A curly-haired girl’s guide to curly hair

Illustration is by Karisah Brown

When it comes to someone’s identity, personality and even mood on any given day, their hair plays a major role. Most people have an inner (and physical) attachment to their hair, which can affect their confidence. Some of those who attribute their low self-confidence with their hair resort to always taking the easy route when it comes to styling it. Why try when it’ll just look bad anyways, right? As a curly-haired girl, I can only attest to the struggles of others with hair like mine, but growing up around women who have learned to embrace their voluminous locks has taught me a couple of secrets along the way. 

For reference, my hair type is classified as “curly,” as opposed to “wavy” or “kinky”, and between 3A and 3B on an average curl type chart. If you classify as a different hair type on the spectrum, don’t worry as some of these tips can still apply to you.

The first step in taking control of your hair is to establish a regimen that can be easily integrated into your daily routine. Much like a child, you will need to train your hair and guide it throughout its new journey. This will take patience and a lot of trial and error, but I promise it’ll be worth it in the end. 

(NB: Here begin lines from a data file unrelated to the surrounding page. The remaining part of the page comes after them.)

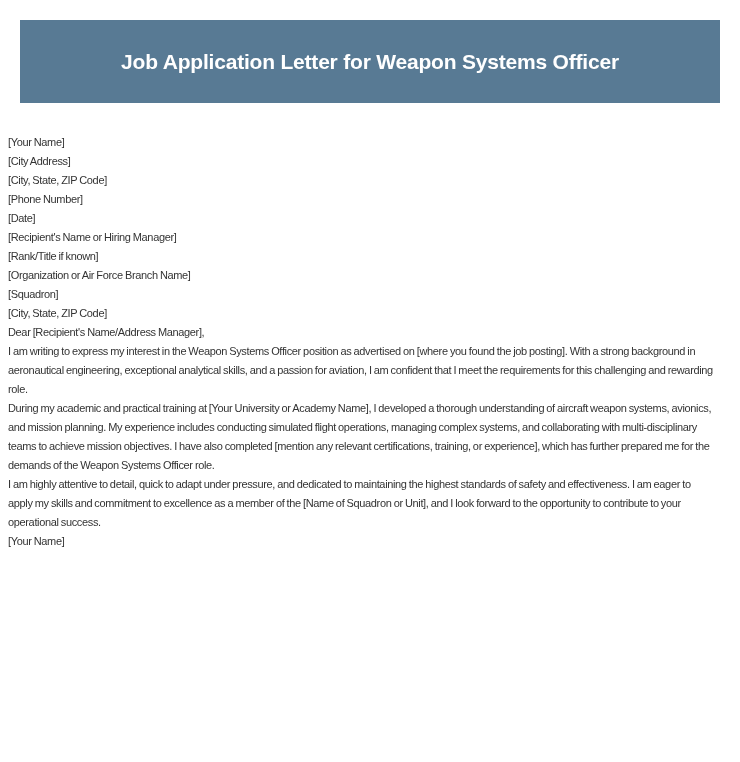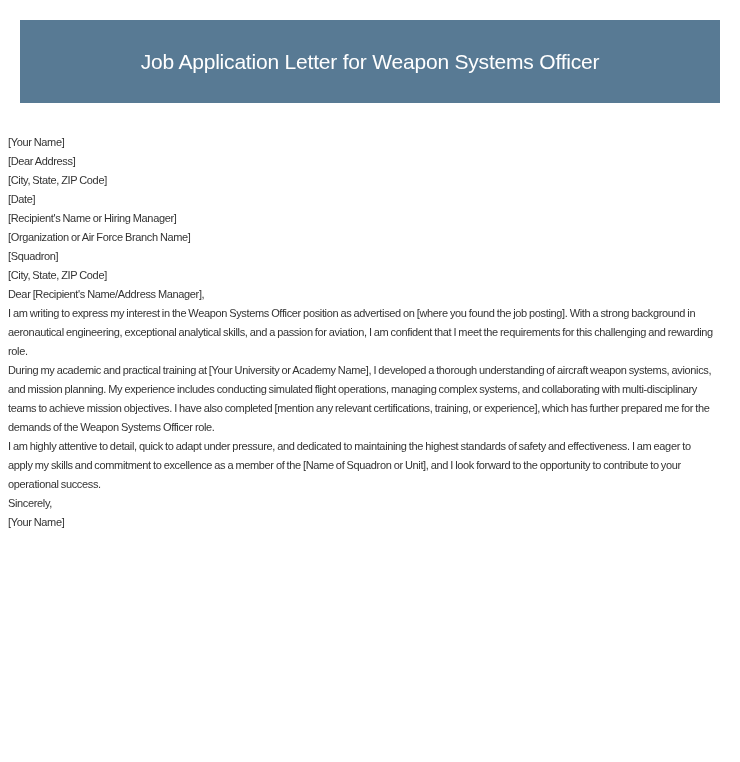--- a/index.html
+++ b/index.html
@@ -28,7 +28,7 @@
     }
     .header h1 {
       margin: 0;
-      font-weight: normal;
+      font-weight: bold;
       font-size: 21px;
       color: #ffffff;
       letter-spacing: -0.2px;

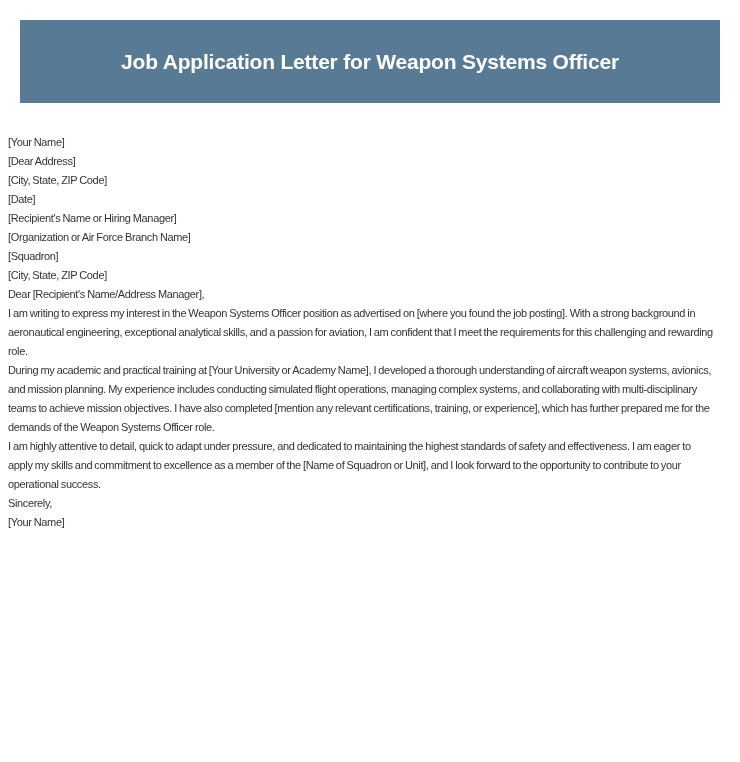--- a/index.html
+++ b/index.html
@@ -58,7 +58,7 @@
 <div class="letter">
   <div>
     <span class="line">[Your Name]</span>
-    <span class="line">[Dear Address]</span>
+    <span class="line">[City Address]</span>
     <span class="line">[City, State, ZIP Code]</span>
     <span class="line">[Date]</span>
   </div>

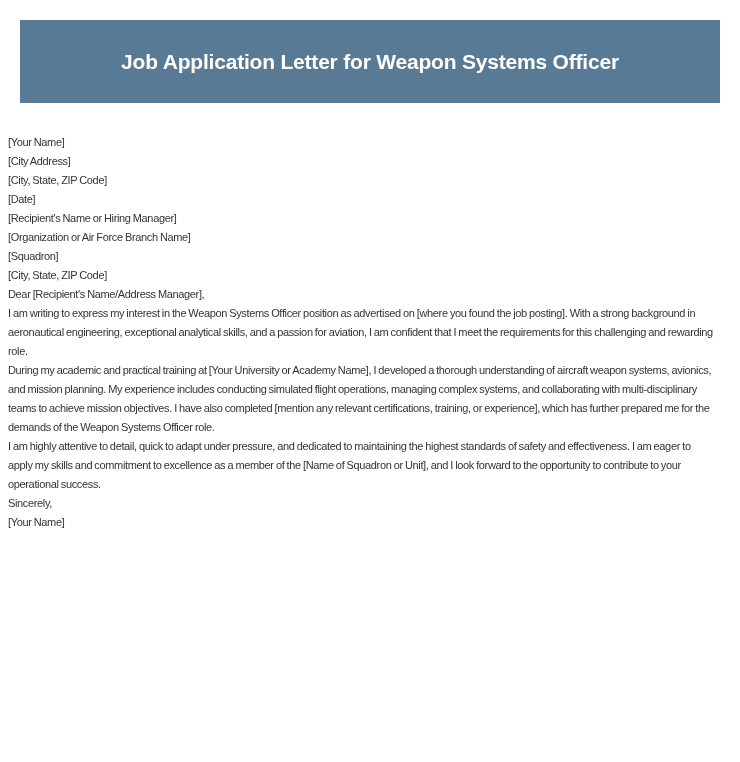--- a/index.html
+++ b/index.html
@@ -60,6 +60,7 @@
     <span class="line">[Your Name]</span>
     <span class="line">[City Address]</span>
     <span class="line">[City, State, ZIP Code]</span>
+    <span class="line">[Phone Number]</span>
     <span class="line">[Date]</span>
   </div>
   <div>

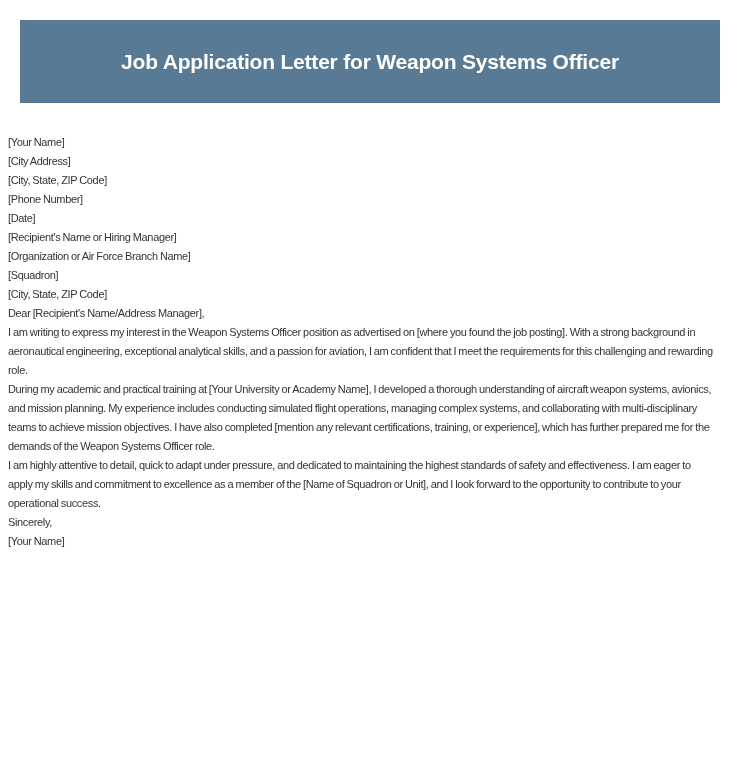--- a/index.html
+++ b/index.html
@@ -65,6 +65,7 @@
   </div>
   <div>
     <span class="line">[Recipient's Name or Hiring Manager]</span>
+    <span class="line">[Rank/Title if known]</span>
     <span class="line">[Organization or Air Force Branch Name]</span>
     <span class="line">[Squadron]</span>
     <span class="line">[City, State, ZIP Code]</span>

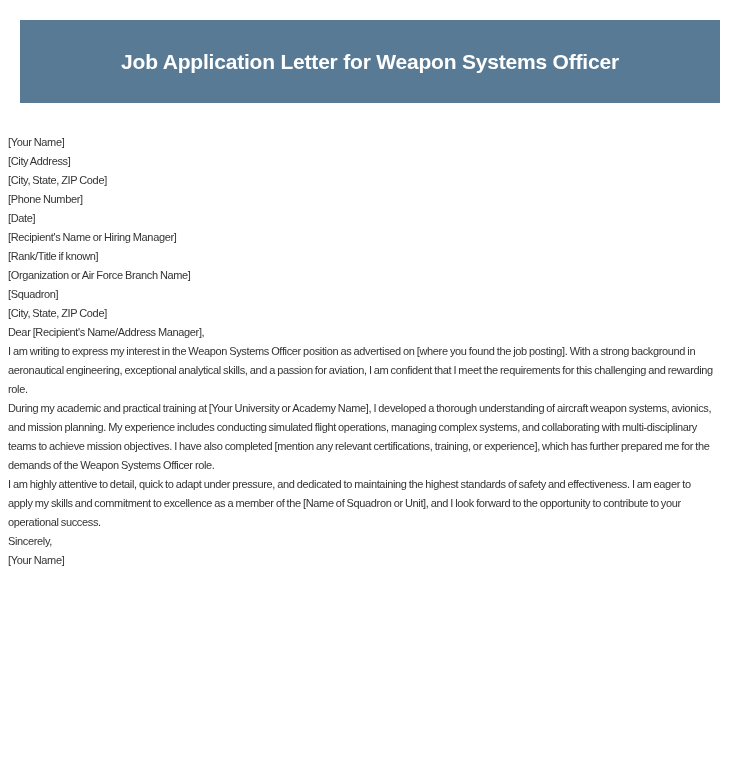--- a/index.html
+++ b/index.html
@@ -74,7 +74,6 @@
   <p class="para">I am writing to express my interest in the Weapon Systems Officer position as advertised on [where you found the job posting]. With a strong background in aeronautical engineering, exceptional analytical skills, and a passion for aviation, I am confident that I meet the requirements for this challenging and rewarding role.</p>
   <p class="para">During my academic and practical training at [Your University or Academy Name], I developed a thorough understanding of aircraft weapon systems, avionics, and mission planning. My experience includes conducting simulated flight operations, managing complex systems, and collaborating with multi-disciplinary teams to achieve mission objectives. I have also completed [mention any relevant certifications, training, or experience], which has further prepared me for the demands of the Weapon Systems Officer role.</p>
   <p class="para">I am highly attentive to detail, quick to adapt under pressure, and dedicated to maintaining the highest standards of safety and effectiveness. I am eager to apply my skills and commitment to excellence as a member of the [Name of Squadron or Unit], and I look forward to the opportunity to contribute to your operational success.</p>
-  <p class="para">Sincerely,</p>
   <p class="para">[Your Name]</p>
 </div>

Let’s talk about products. Do not go to your nearest drug store and peruse the hair care aisle. You will overwhelm yourself and probably end up wasting money on products you do not need and that is not our goal here. It may take a while to find products that work for you, and this may be a little costly at first, but start by doing some research into what products others with your hair type use and go from there. 

A very common misconception is that people need to spend a lot of money on high-end products with fancy ingredients. This could not be further from the truth. Sure, these fancy ingredients may be nice for your hair, but these products are also usually packed with harmful ingredients such as sulfates and parabens. Your best friends in this journey are going to be conditioner, leave-in conditioner and mousse. I always recommend applying a leave-in conditioner to your hair post-shower as this will help moisturize and reduce frizz. 

I would not worry too much about finding the perfect shampoo simply because shampoo plays a minor role in the conditioning and maintenance of curly hair. It is recommended to only shampoo a couple of times a month as to not strip your hair of its natural oils. Something to know about most curly hair types is that they tend to be drier, so ensuring you are not stripping your hair of its natural oils is very important. Although it is not ideal to wash your hair very often, I know I have to wet my hair if I ever want to style or brush it. So instead of shampooing every time I need to wet my hair when I shower, I condition my hair every time and only shampoo it once a week. 

Products that I believe every curly-haired girl needs to have in their stockpile:

Think about how you normally style your hair and try incorporating your hair routine into your post-shower routine. Brush out your curls while they are still wet and apply your leave-in conditioner as soon as you get out of the shower. Try not to run your fingers through your hair as this will separate your curls. Instead, section out your hair as it naturally lands and apply the conditioner liberally to each section. 

Next, add your mousse by scrunching it into your curls and add any other products you feel necessary. As your hair air dries, scrunch up the curls using an old T-shirt to absorb any water. This routine can (and should) be altered to fit your specific hair needs, but I like to use it as a basic template for a solid routine. Even if this routine is totally wrong for you, and this may be the case, do not be discouraged. As I said, you will experience trial and error along the way as everyone’s hair reacts differently to different products and routines. Be patient and trust the process and I promise you will be glad you did once you see the true potential of your gorgeous locks.